Closed ndkeen closed 2 years ago
I am still working to understand what's happening -- so not sure if my experiments make sense yet.
Do all those cases have the same error in the sea ice log? Because some of them use the new prescribed sea ice and others are full sea ice.
Yes for all of those above tests, I see ERROR: picard convergence failed!
in at least one of the log.seaice* files.
The "picard convergence fail" means that vertical thermodynamics is not working. Quite possibly not a problem with the sea ice model, but with the atmosphere. Check the minimum surface temperature in EAM. The last time this failure of convergence was a problem, minimum temperatures less than -270K were being produced by the atmosphere. Another possibility is in sea ice advection. I can check that. Please can you point me to the location of these tests?

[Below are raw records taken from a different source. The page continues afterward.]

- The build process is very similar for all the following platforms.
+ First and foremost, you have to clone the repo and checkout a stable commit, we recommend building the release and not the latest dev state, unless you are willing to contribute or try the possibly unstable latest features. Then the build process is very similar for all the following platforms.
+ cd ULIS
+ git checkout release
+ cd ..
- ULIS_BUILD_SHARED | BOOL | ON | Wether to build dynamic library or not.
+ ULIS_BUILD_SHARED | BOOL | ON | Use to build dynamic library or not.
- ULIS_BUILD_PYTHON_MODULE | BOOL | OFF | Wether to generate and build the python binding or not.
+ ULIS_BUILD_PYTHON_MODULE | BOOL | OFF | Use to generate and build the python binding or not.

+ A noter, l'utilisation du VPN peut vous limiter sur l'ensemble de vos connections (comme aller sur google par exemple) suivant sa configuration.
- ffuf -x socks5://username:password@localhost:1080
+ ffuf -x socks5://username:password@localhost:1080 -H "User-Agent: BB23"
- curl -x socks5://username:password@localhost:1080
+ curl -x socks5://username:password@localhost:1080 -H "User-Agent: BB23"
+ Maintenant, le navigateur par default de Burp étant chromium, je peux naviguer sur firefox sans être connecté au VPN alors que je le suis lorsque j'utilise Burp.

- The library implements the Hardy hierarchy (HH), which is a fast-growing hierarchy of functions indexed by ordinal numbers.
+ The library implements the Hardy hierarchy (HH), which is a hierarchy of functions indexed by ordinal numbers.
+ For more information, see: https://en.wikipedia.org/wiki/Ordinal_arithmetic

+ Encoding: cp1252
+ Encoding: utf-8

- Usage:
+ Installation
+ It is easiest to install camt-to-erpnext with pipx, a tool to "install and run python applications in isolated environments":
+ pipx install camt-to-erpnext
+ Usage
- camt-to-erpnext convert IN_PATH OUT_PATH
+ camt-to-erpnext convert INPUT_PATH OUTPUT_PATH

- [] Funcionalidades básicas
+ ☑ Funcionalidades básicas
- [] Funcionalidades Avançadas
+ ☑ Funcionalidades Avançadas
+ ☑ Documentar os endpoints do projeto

@proteanplanet - because this is occurring in F-cases, I don't think it's advection. Please note this is completely compiler-dependent and does not occur in debug mode, so it's likely some particular optimization is causing the issue. @akturner and I were working on it, but he's on vacation right now
@proteanplanet - I'll try a D-case today and see if we run into the same problem when seaice is the only active component. Otherwise, you're right that it could be something from the atm, which is also active in all these test failures
The D-cases fail as well. I had forgotten that @akturner and I had run them as well before digging in, but I also tried another just to be sure. So the problem is in mpassi and has to do with optimization in the gnu compiler
I have been slowly iterating on this and have found that I can turn off a specific optimization flag and these tests will pass. At least on chrysalis and perlmutter (which both use gnu version 9). I just add -fno-tree-pta
to the fortran non-debug flags for all sources. I don't see any serious performance concerns -- would need to run longer to know. Interestingly, I can also turn off a different flag and the tests will also work: -fno-tree-dsa
.
I know that we only need to add this flag to the sources in mpas-seaice, however, it may be easier to add it globally.
From the GNU documentation, these flags do:
-ftree-pta
Perform function-local points-to analysis on trees.
This flag is enabled by default at -O and higher.
-ftree-dse
Perform dead store elimination (DSE) on trees. A dead store is a store into a memory location
that is later overwritten by another store without any intervening loads. In this case the earlier
store can be deleted. This flag is enabled by default at -O1 and higher.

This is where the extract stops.